» **Task objective**
Among the entries that follow, some lines contain the word "none". Show all of them.

» **Image comparison data**

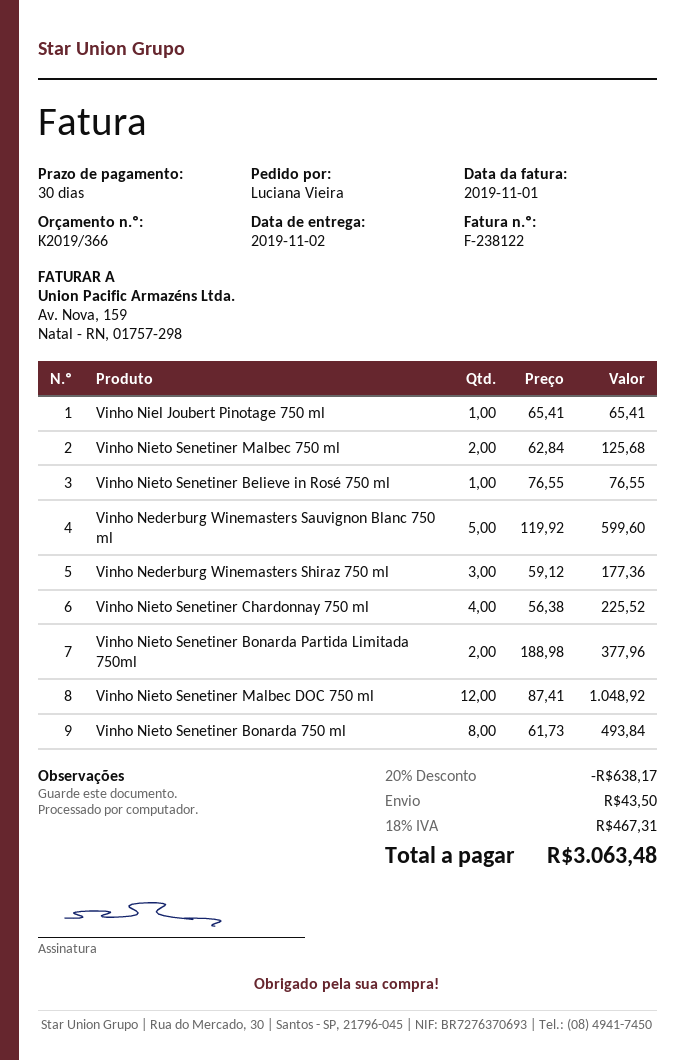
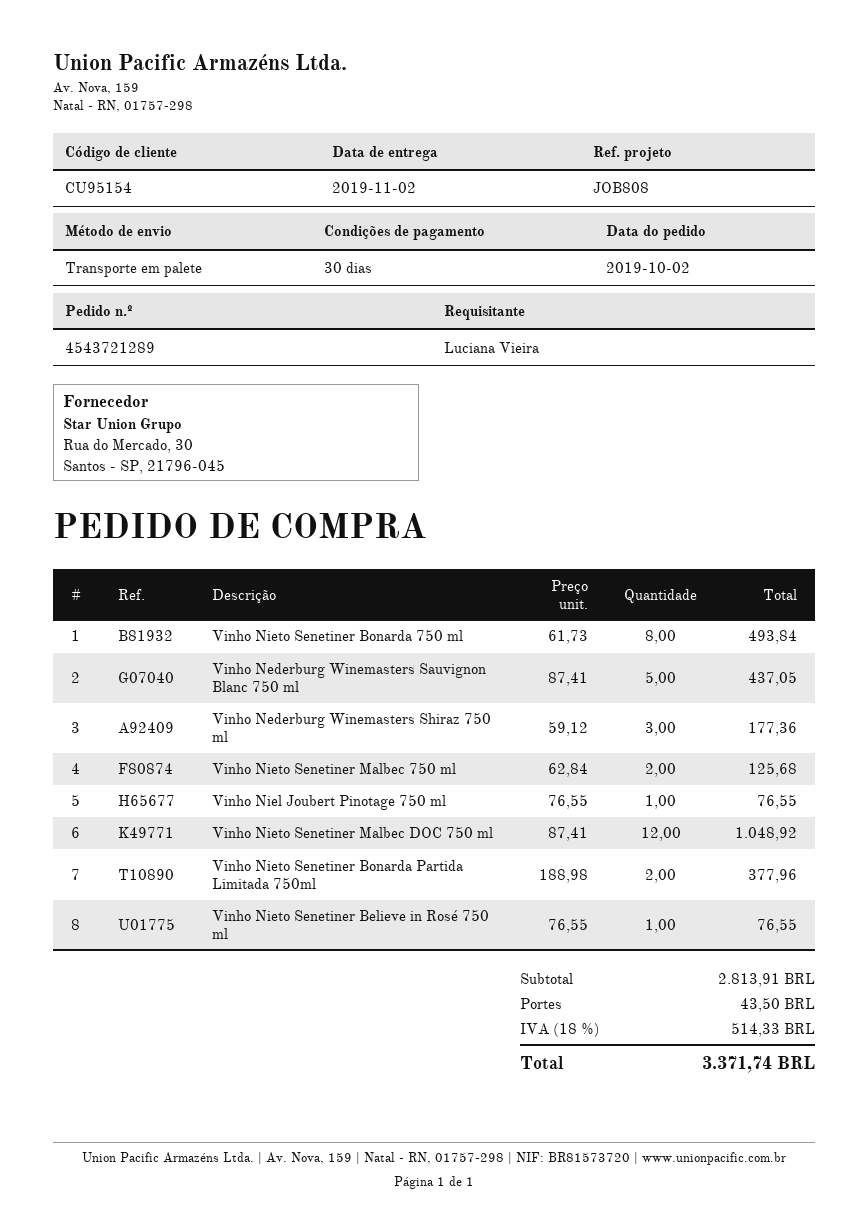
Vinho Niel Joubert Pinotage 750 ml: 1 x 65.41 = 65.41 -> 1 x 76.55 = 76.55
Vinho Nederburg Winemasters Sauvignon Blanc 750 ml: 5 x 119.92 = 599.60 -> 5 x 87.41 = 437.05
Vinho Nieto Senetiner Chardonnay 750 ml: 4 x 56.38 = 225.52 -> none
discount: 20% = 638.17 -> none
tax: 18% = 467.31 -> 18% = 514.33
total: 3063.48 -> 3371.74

» **Task answer**
Vinho Nieto Senetiner Chardonnay 750 ml: 4 x 56.38 = 225.52 -> none
discount: 20% = 638.17 -> none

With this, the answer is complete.